Exercise instructions:
From the line with "3. Enjoy a seamless" to the line with "- :-1d-startwill result", retype every line exactly, including those two, and leave out the rest of the data below.

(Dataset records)
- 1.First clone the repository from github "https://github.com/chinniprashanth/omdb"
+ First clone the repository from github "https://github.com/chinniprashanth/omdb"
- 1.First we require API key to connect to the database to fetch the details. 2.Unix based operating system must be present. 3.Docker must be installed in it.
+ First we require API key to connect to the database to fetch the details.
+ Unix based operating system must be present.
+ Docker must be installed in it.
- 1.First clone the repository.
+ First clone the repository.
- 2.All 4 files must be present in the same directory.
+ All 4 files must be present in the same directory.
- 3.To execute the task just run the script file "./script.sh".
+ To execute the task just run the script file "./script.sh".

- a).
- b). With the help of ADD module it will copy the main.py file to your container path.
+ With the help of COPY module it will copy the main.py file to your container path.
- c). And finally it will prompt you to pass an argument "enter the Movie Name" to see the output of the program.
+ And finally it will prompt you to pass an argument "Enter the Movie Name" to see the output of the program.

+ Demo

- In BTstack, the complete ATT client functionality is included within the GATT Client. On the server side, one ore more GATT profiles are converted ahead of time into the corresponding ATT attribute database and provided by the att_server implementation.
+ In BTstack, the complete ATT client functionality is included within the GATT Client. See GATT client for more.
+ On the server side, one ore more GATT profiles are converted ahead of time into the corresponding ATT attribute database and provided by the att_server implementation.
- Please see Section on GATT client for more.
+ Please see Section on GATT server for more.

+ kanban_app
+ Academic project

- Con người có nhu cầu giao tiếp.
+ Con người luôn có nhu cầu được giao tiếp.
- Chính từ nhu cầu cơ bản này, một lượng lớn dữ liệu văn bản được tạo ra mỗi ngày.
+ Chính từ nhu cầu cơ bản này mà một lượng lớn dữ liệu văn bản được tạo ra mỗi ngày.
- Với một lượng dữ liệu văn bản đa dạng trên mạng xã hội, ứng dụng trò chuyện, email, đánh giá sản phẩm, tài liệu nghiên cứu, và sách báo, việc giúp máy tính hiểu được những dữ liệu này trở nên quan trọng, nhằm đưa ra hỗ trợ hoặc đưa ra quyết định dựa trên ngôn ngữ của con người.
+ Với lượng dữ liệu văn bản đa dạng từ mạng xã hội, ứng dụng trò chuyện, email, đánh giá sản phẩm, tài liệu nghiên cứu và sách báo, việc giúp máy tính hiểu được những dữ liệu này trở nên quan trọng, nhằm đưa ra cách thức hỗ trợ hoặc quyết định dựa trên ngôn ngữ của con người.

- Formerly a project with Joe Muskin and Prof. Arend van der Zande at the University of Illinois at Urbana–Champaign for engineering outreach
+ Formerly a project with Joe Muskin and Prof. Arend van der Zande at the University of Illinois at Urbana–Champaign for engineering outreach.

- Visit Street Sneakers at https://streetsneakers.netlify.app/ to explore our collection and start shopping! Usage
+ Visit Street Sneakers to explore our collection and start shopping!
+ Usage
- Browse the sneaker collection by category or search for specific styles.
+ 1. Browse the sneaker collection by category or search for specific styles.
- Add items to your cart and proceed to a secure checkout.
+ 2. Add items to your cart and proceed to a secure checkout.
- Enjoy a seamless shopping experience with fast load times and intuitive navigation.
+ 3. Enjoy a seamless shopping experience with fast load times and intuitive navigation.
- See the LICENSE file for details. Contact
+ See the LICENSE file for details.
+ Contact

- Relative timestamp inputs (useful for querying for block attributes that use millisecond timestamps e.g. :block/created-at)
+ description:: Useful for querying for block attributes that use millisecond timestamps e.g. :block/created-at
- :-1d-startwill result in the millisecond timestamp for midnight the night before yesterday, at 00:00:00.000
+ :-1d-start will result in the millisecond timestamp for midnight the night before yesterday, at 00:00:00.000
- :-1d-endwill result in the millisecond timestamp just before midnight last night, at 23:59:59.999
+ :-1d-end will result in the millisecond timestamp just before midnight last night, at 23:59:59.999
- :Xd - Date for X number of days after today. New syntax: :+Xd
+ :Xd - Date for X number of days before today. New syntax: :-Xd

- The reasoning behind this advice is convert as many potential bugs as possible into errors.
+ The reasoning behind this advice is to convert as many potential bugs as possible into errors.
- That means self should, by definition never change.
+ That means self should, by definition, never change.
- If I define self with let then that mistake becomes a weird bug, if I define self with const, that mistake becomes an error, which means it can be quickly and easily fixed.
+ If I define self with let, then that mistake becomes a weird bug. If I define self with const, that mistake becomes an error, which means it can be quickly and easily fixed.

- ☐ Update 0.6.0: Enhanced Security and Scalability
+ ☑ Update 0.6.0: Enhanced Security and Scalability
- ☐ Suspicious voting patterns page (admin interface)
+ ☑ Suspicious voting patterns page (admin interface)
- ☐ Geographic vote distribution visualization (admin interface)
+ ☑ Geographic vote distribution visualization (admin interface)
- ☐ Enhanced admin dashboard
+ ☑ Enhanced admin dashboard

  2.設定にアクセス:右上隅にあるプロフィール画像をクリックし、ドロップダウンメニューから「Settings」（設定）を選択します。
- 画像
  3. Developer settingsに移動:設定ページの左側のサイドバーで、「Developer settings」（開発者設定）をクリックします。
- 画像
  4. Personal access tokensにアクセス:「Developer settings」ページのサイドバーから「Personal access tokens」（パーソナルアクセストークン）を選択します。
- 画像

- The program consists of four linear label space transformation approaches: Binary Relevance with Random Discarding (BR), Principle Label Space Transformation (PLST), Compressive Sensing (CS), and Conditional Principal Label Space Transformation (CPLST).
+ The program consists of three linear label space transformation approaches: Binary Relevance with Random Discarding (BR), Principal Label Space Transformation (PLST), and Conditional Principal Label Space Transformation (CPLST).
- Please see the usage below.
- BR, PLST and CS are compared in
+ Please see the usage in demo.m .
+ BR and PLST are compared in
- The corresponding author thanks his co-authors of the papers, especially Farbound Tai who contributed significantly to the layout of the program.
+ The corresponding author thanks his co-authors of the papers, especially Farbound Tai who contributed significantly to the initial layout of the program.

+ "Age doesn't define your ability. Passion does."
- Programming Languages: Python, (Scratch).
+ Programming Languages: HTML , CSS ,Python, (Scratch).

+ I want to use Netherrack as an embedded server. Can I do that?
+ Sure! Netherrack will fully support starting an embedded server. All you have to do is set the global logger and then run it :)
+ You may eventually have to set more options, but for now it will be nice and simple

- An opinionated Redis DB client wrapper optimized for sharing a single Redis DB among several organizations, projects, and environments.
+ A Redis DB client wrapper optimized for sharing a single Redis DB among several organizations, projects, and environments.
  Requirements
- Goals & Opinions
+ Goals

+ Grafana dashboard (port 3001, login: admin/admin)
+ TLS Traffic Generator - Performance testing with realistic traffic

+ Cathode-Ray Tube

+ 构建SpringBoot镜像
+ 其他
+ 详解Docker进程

Written answer:
+ 3. Enjoy a seamless shopping experience with fast load times and intuitive navigation.
- See the LICENSE file for details. Contact
+ See the LICENSE file for details.
+ Contact

- Relative timestamp inputs (useful for querying for block attributes that use millisecond timestamps e.g. :block/created-at)
+ description:: Useful for querying for block attributes that use millisecond timestamps e.g. :block/created-at
- :-1d-startwill result in the millisecond timestamp for midnight the night before yesterday, at 00:00:00.000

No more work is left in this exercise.